Rosuvastatin Linked to Excess Adverse Events

Mitchel L. Zoler

Adverse event reports filed during the first year that rosuvastatin was on the U.S. market showed that its use was linked with significantly more adverse events than other statins.

From October 2003 to September 2004, more than 5 million prescriptions for rosuvastatin (Crestor) were filled in the United States. Rosuvastatin use was associated with about 28 adverse events reports of rhabdomyolysis, proteinuria, nephropathy, or renal failure for every 1 million prescriptions filled, a rate two to eight times higher than that for atorvastatin (Lipitor), pravastatin (Pravachol), or simvastatin (Zocor) according to the report (Circulation 2005;111:3051-7). But experts differed on the clinical message of these findings.

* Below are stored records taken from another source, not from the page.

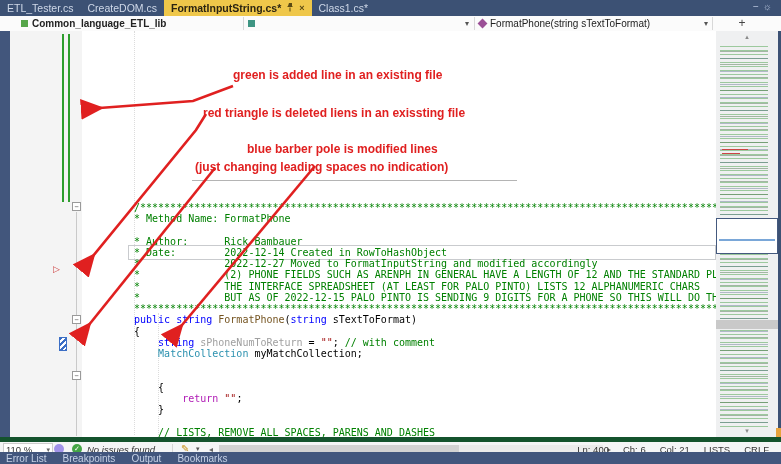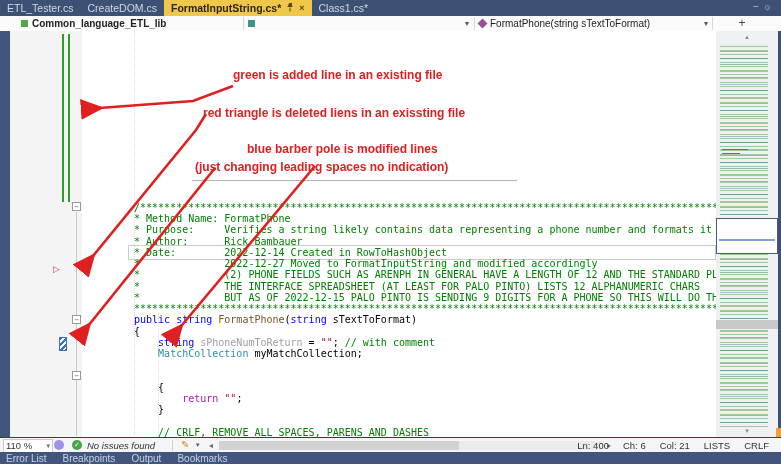"* Purpose: Verifies a string" div.cl { html: <div><span>* Purpose: Verifies a string likely contains data representing a phone number and formats it</span></div> -> none }
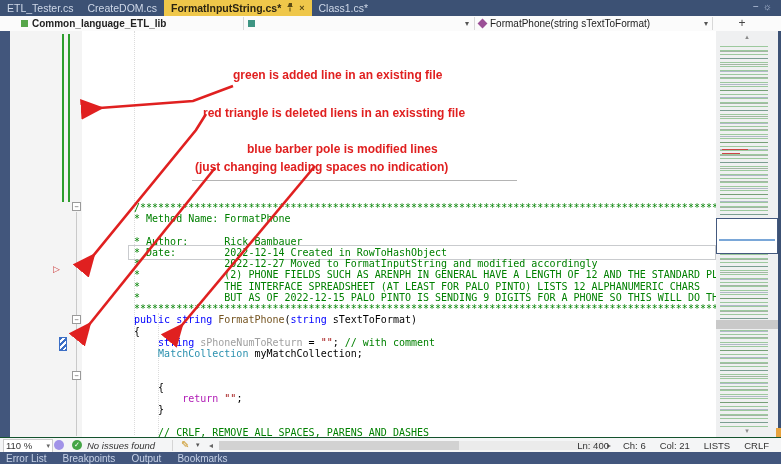"// CRLF, REMOVE ALL SPACES," span.sg-c { text: CRLF -> LISTS }
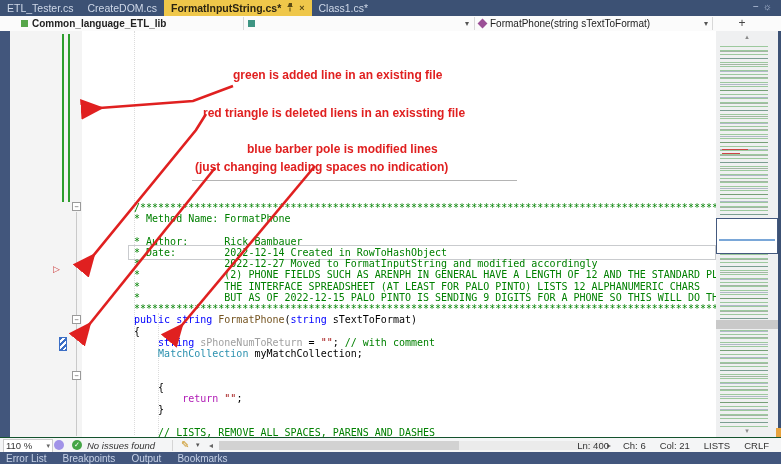"110 %" .statusstrip { border-top: 1px solid #14532d -> 5px solid #14532d }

"This additional safety information is important for both patients and physicians to consider," said Richard H. Karas, M.D., director of the Preventive Cardiology Center and the Women's Heart Center at Tufts-New England Medical Center in Boston, and senior author of the report. He and his associates concluded that "it would seem prudent at the current time for health care providers to consider other statins as first-line therapy."

A more skeptical view was given by Scott M. Grundy, M.D., who wrote an editorial that accompanied the report (Circulation 2005;111:3016-9).

"I don't see any clear-cut evidence to choose one statin over another," he said during a press briefing. "On the basis of this study, I don't know that rosuvastatin is more dangerous" than other statins, said Dr. Grundy, director of the Center for Human Nutrition at the University of Texas Southwestern Medical Center in Dallas. He cited the limitations of adverse event reports as a way to gauge the safety of a drug and to compare safety among drugs and noted that in March 2005, the Food and Drug Administration denied a request to remove rosuvastatin from the U.S. market.

"The FDA had the same database [that Dr. Karas used] and they did not determine that rosuvastatin was more dangerous [than other statins]," said Dr. Grundy at the press briefing. "The disagreement is whether the evidence is strong enough evidence to say that there is a difference [among statins]."

The Circulation study analyzed reports for a variety of individual adverse events, such as myopathy and liver effects, as well as for several combinations of events including the primary analysis, which totaled the reports of rhabdomyolysis, proteinuria, nephropathy, or renal failure. The analysis looked at reports for all statins during the first 12 months when rosuvastatin was available in the United States, as well as reports made during the year when each statin was first available

The consistent pattern in virtually all of these comparisons was that the number of adverse event reports for rosuvastatin was significantly higher than for atorvastatin, pravastatin, or simvastatin.

Despite significantly higher relative risk linked to rosuvastatin use, Dr. Karas and the other speakers at the press briefing stressed that the absolute incidence of adverse events was low with rosuvastatin and with all other approved statins.

"This paper heightens our sensitivity to the possibility of a signal of increased adverse events with rosuvastatin, but it has limitations," commented Elliott Antman, M.D., director of the coronary care unit at Brigham and Women's Hospital in Boston and senior associate editor of Circulation. "The overarching issue is to get patients [who need treatment] on statins to help achieve their lipid goals. If rosuvastatin is the statin that is most available to a patient based on insurance reimbursement, then that's perfectly acceptable," Dr. Antman said.

When asked to comment on this story for this newspaper, Ali AbuRahma, M. D., chief of vascular surgery, Robert C. Byrd Health Sciences Center, Charleston, W.Va., stated that when consumer advocate reports were published in major U.S. newspapers several months ago, the call for a ban on rosuvastatin was renewed and the medication was placed under the microscope. At the time, FDA records showed 11 cases of rhabdomyolysis reported to the agency since late February, in addition to 14 previously known cases. Seven of the most recent patients were taking a dose of 10 mg.

After an initial investigation, the FDA declared rosuvastatin was an important option for some patients because it appeared slightly more potent than other statins. The FDA suggested that the dose be lowered to 5 mg to 10 mg, and also warned never to exceed 40 mg daily, according to Dr. AbuRahma. Further studies and monitoring of this medication may be warranted, he concluded.